I’m just reading an introduction on Henry Darger, now, and considering how many nude little girls, or girl-boys, run around in his pictures, a lot of space is dedicated to different ways of saying “He wasn’t a paedo, really!” Which he wasn’t, I’m certain. Rounding off, the writer, Michel Thévoz, closes the subject beautifully, assuring us that a) while alive, Darger was never accused of sexual misdemeanors, and b)::

that pedophilia exists latently in those who wallow in reading information of this kind and who look obsessively for the occasion to be indignant about it, and indeed, that works of art have always had a sort of mirrorlike quality.

So there.

My concerns are global

So 20+ years late to the ball, I got started on Twin Peaks. I took inn the Laura Palmer arc over a few days that, incidentally, were some of the emotionally most trying of my entire life, so I guess it served a therapeutic purpose. Especially the Log Lady introductions moved me in their theme of emotions and reality. So, thanks Lynch!

My favourite lines, however, are the following by the otherwise sarcastic, bordering on the abrasive, FBI agent Albert Rosenfield (via)

Albert Rosenfield: [to Sheriff Truman] Now you listen to me. While I will admit to a certain cynicism, the fact is that I am a naysayer and hatchetman in the fight against violence. I pride myself in taking a punch and I’ll gladly take another because I choose to live my life in the company of Gandhi and King. My concerns are global. I reject absolutely revenge, aggression, and retaliation. The foundation of such a method… is love. I love you Sheriff Truman.
[he leaves the room]
Dale Cooper: [to Sheriff Truman] Albert’s path is a strange and difficult one.

For the original sequence, take a look here:

What’s the harm in fiction? Three points

  1. Pornography is ‘paintings or drawings about wantons.’ Now it doesn’t say anything in there about photographs or films or shared files of wantons or children or anything else. I think a line has to be drawn between the sexual imagination and any attempt to materialize that in a photograph or whatever, and that is something that should be and is covered. We have perfectly adequate existing laws regarding coersive sex, whatever the age of the person concerned.
  2. [that the] cartoons in and of themselves may be considered pornographic, and that they represent children. But these are fantasy figures that can not be mistaken for real children.

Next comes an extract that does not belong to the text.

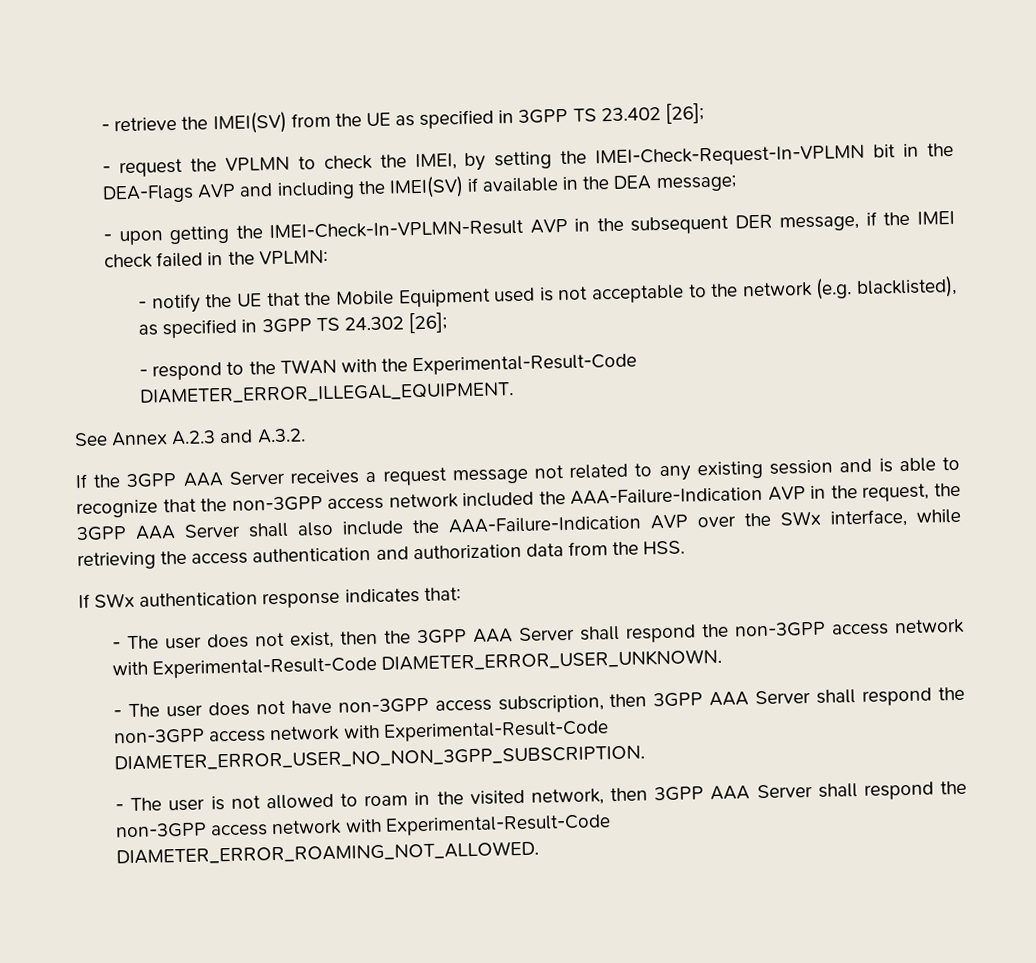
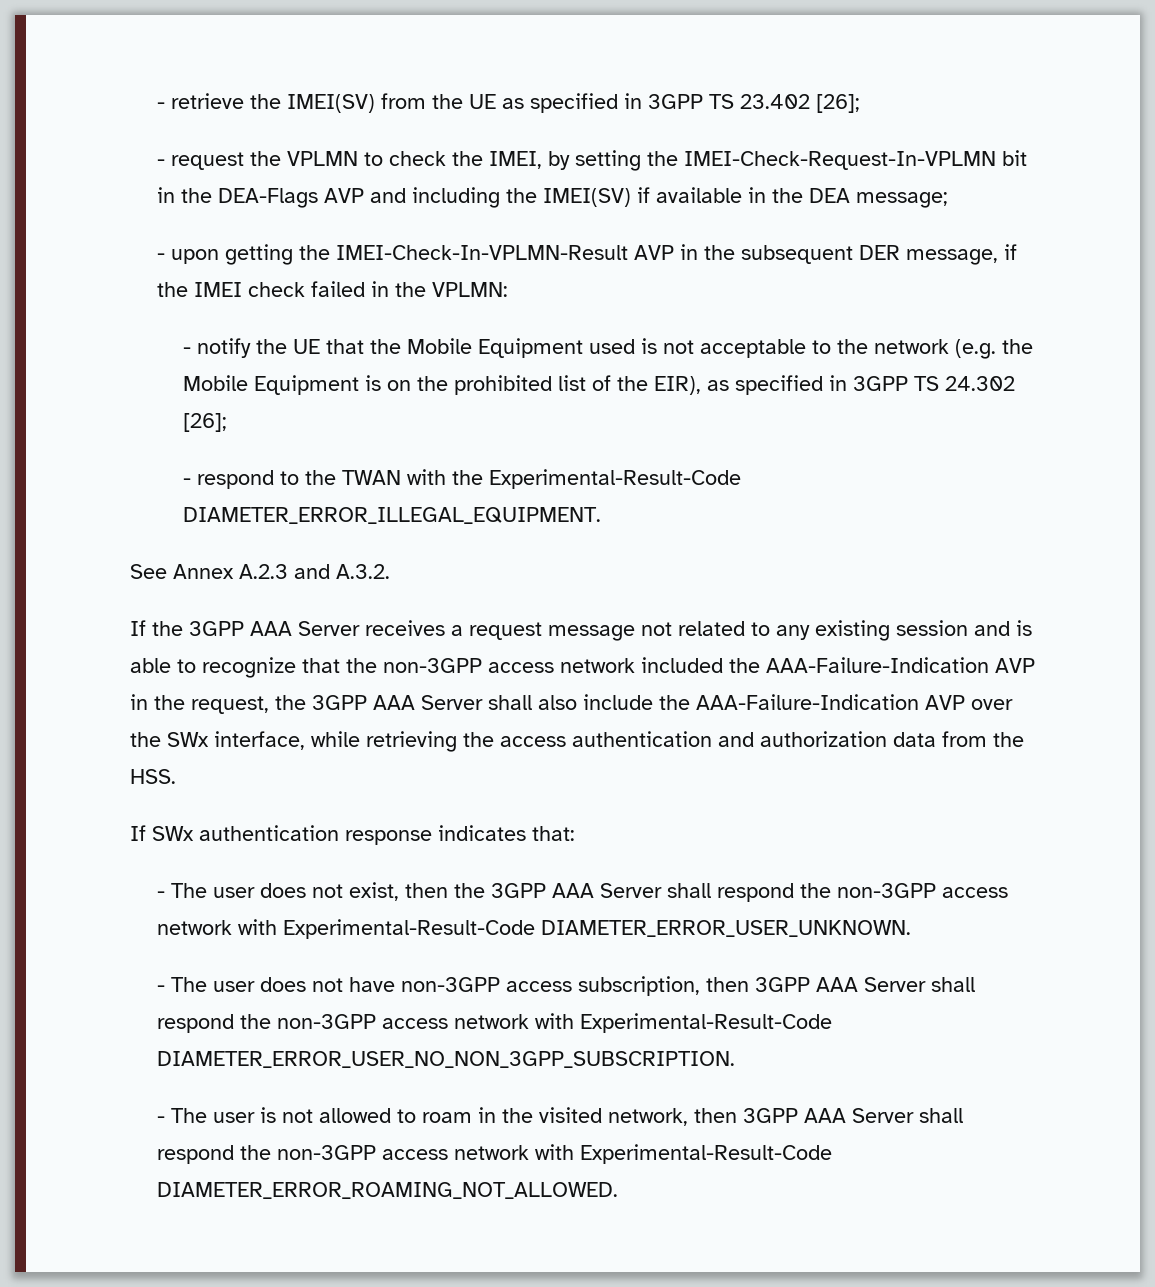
- - notify the UE that the Mobile Equipment used is not acceptable to the network (e.g. blacklisted), as specified in 3GPP TS 24.302 [26];
+ - notify the UE that the Mobile Equipment used is not acceptable to the network (e.g. the Mobile Equipment is on the prohibited list of the EIR), as specified in 3GPP TS 24.302 [26];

The criminalization of the possession of the cartoons would go beyond what is necessary with regard to the purpose which has led to the restriction on freedom of expression and freedom of information as a penal provision means.
  3. Oh? You think you are powerful assassins? No. You are foolish little girls. Here, see how a real man assassin puts you in your place. No, he doesn’t ‘literally’ rape them, but a male forced these (fictional) women to act in a way males would find them sexy while another male did violence to them. That is teaching women their place. That is fucked up. That is rape culture.

1) Alan Moore on the under-age sexuality on display in his and Melinda Gebbie’s Lost Girls, from this interview. 2) Google translated from this morning’s Swedish supreme court acquittal of a manga expert and translator, accused of possessing child porn. 3) Brendan Keogh exemplifying the rape culture in video games like the latest Hitman.